The New Oxford Dictionary of English defines envy as: "A feeling of discontented or resentful longing aroused by someone else's possessions, qualities, or luck." And an earlier version (The Shorter Oxford English Dictionary) adds: "Mortification and ill will occasioned by the contemplation of another's superior advantages."
Pathological envy – the second deadly sin – is a compounded emotion. It is brought on by the realization of some lack, deficiency, or inadequacy in oneself. It is the result of unfavourably comparing oneself to others: to their success, their reputation, their possessions, their luck, and their qualities.
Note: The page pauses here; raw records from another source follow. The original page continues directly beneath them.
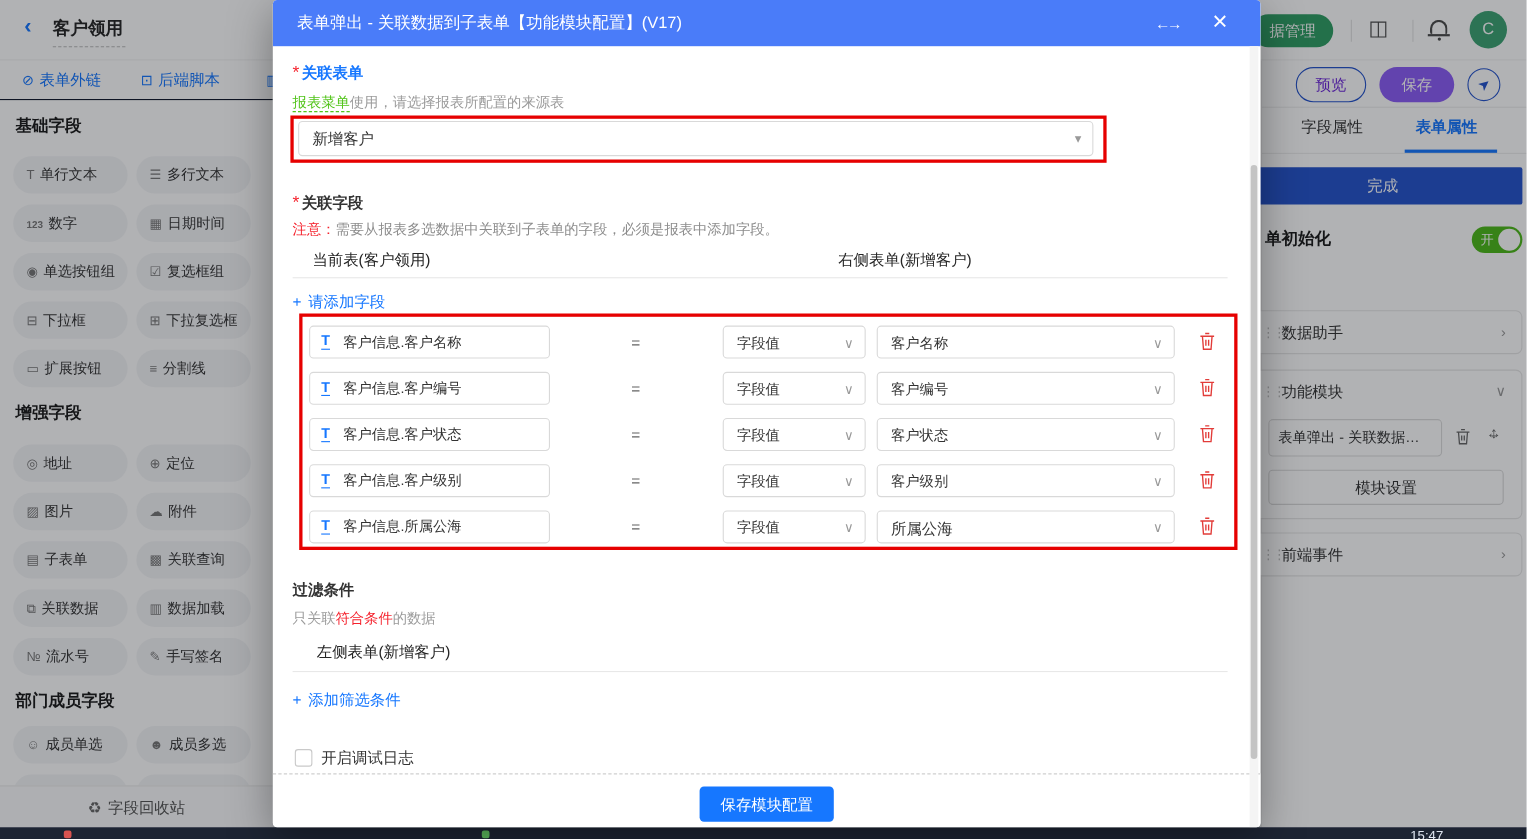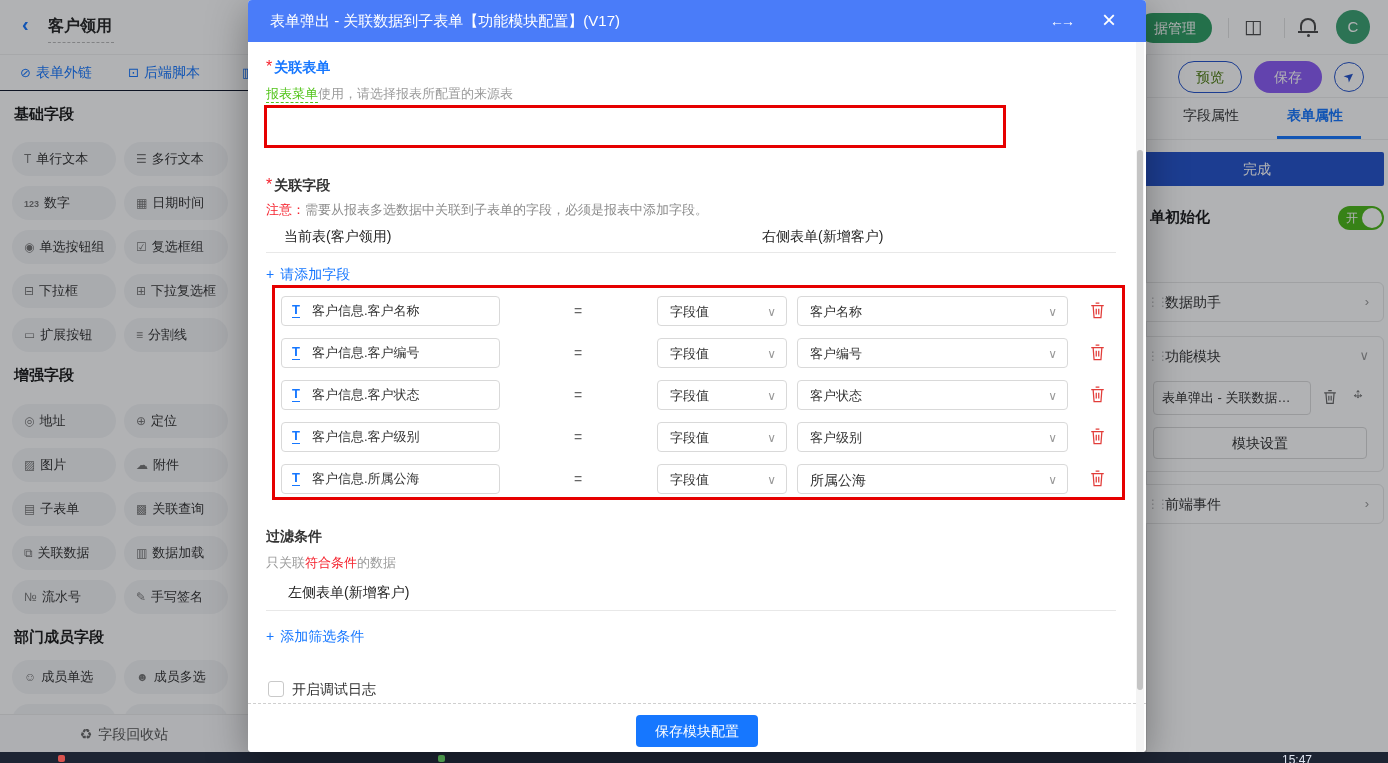--- a/index.html
+++ b/index.html
@@ -31,7 +31,7 @@
   .recycle-bar .ri { margin-right:6px; color:#666; }
 
   .right-panel { position:absolute; left:1146px; top:55px; width:242px; height:697px; background:#fff; border-left:1px solid #e8e8e8; z-index:1; }
-  .btn-preview { position:absolute; left:1178px; top:61px; width:64px; height:32px; border:1px solid #2453cc; border-radius:16px; color:#4d7c0f; font-size:14px; text-align:center; line-height:30px; background:#fff; z-index:1; }
+  .btn-preview { position:absolute; left:1178px; top:61px; width:64px; height:32px; border:1px solid #2453cc; border-radius:16px; color:#6d28d9; font-size:14px; text-align:center; line-height:30px; background:#fff; z-index:1; }
   .btn-save { position:absolute; left:1254px; top:61px; width:68px; height:32px; border-radius:16px; background:#8b5cf6; color:#fff; font-size:14px; text-align:center; line-height:32px; z-index:1; }
   .btn-share { position:absolute; left:1334px; top:62px; width:30px; height:30px; border:1px solid #2453cc; border-radius:50%; color:#2453cc; text-align:center; line-height:28px; font-size:13px; background:#fff; z-index:1; }
   .btn-share span { display:inline-block; transform:rotate(-40deg); }

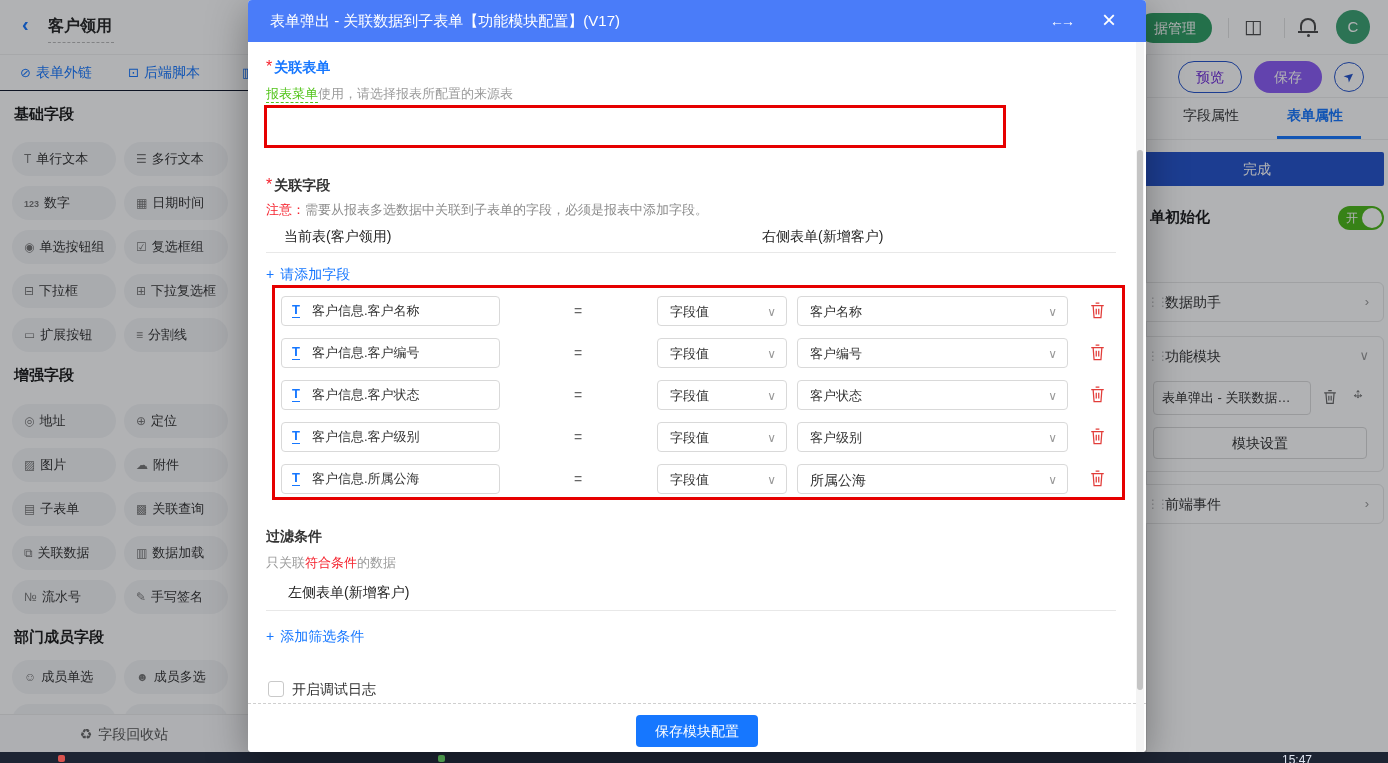--- a/index.html
+++ b/index.html
@@ -216,6 +216,10 @@
 
     <div class="m-abs" style="left:18px;top:58px;"><span class="req">*</span><span class="lbl-blue">关联表单</span></div>
     <div class="m-abs" style="left:18px;top:84px;"><span class="help-green">报表菜单</span><span class="help13">使用，请选择报表所配置的来源表</span></div>
+    <div class="sel" style="left:23px;top:110px;width:723px;">
+      <span class="s-val">新增客户</span>
+      <span class="s-car">▾</span>
+    </div>
 
     <div class="m-abs" style="left:18px;top:176px;"><span class="req">*</span><span class="lbl-dark">关联字段</span></div>
     <div class="m-abs" style="left:18px;top:200px;"><span class="notice-red">注意：</span><span class="notice-grey">需要从报表多选数据中关联到子表单的字段，必须是报表中添加字段。</span></div>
It is misery and humiliation and impotent rage and a tortuous, slippery path to nowhere. The effort to break the padded walls of this self-visited purgatory often leads to attacks on the perceived source of frustration.
Pathological envy is THE driving force of post-communist Central and Eastern Europe. Unable to cope with the sudden shift in values from enforced and artificial equality to primitive, pirate capitalism – the populace retreated to acrimony and bitterness. Faced with the chasmic inequalities engendered by the serial collective robberies known as "privatisation" – it reacted with suppressed rage, with despair, with the multiple sadness which is nostalgia. The land has split between a colourful, dynamic, rapacious and omnivorous class – and the sepia-like and quaint backdrop of their compatriots. As the castles of the former rose – so were the abodes of the latter humbled.